**DATA UNDER STUDY**
****

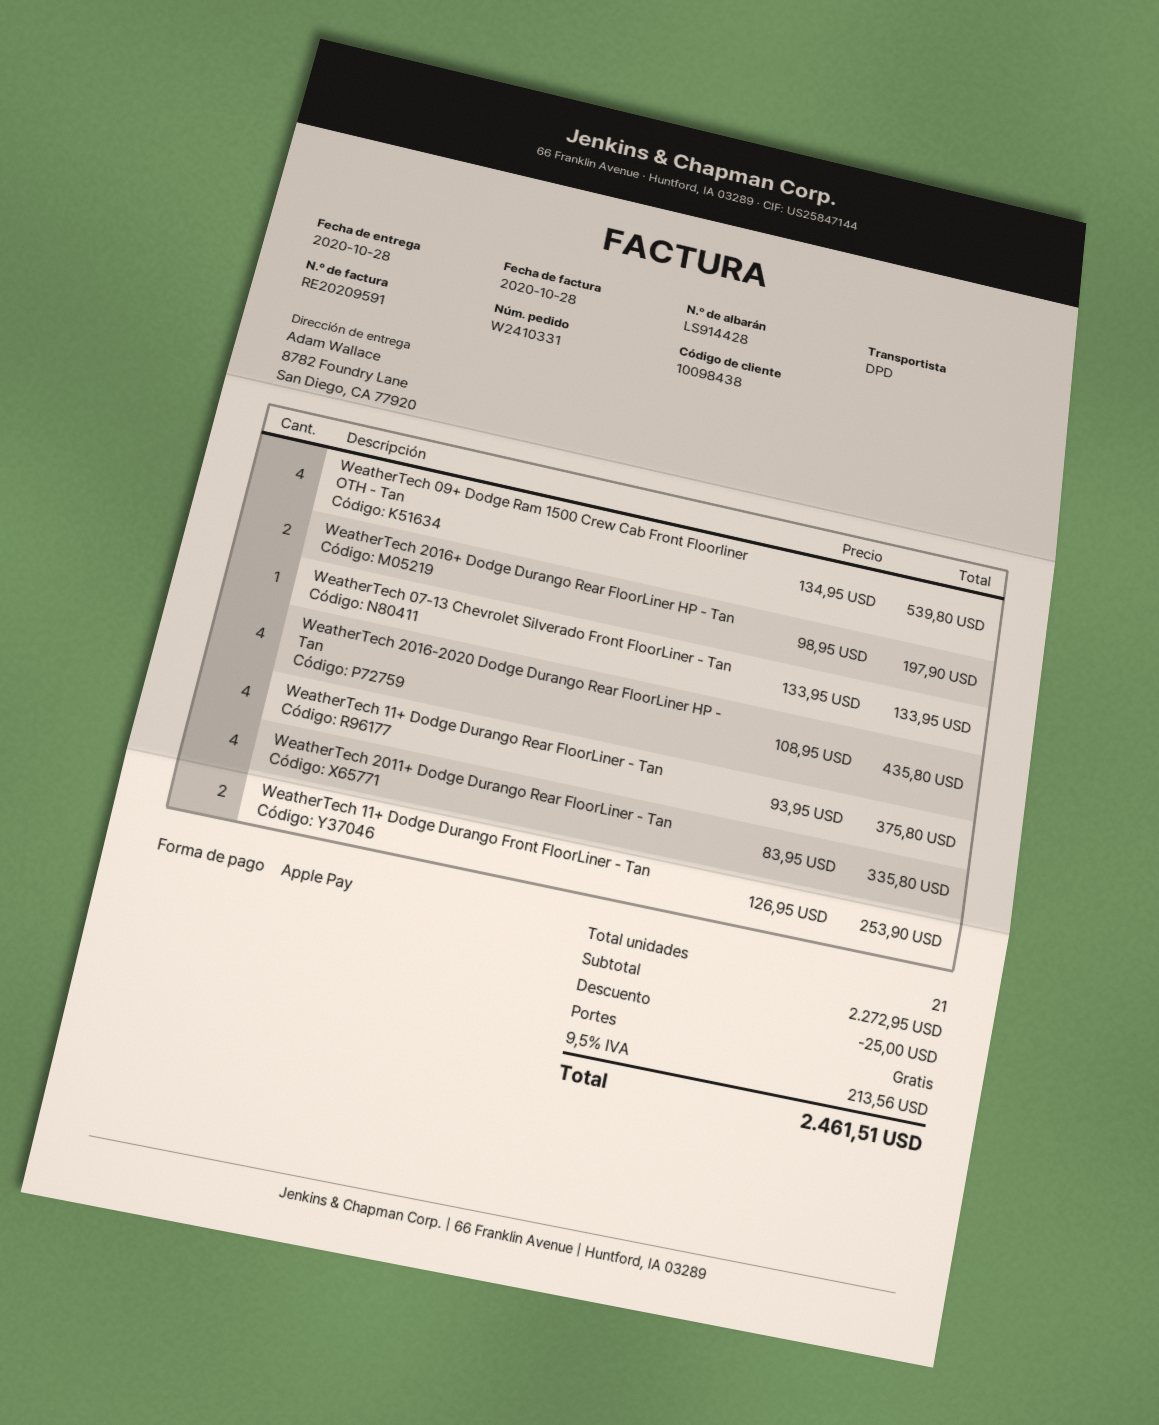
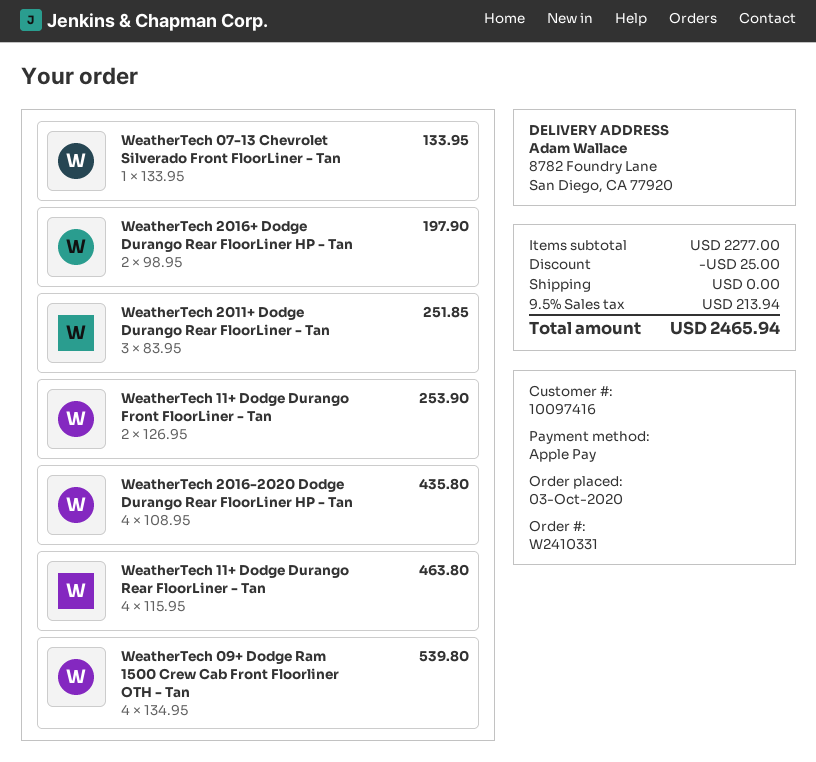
customer number: 10098438 -> 10097416
WeatherTech 11+ Dodge Durango Rear FloorLiner - Tan: 4 x 93.95 = 375.80 -> 4 x 115.95 = 463.80
WeatherTech 2011+ Dodge Durango Rear FloorLiner - Tan: 4 x 83.95 = 335.80 -> 3 x 83.95 = 251.85
subtotal: 2272.95 -> 2277.00
tax: 9.5% = 213.56 -> 9.5% = 213.94
total: 2461.51 -> 2465.94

****

**TRY IT**
Nothing but lines that contain "Rear" should appear in the answer. Copy each from the records.

**SOLUTION FOR THIS TASK**
WeatherTech 11+ Dodge Durango Rear FloorLiner - Tan: 4 x 93.95 = 375.80 -> 4 x 115.95 = 463.80
WeatherTech 2011+ Dodge Durango Rear FloorLiner - Tan: 4 x 83.95 = 335.80 -> 3 x 83.95 = 251.85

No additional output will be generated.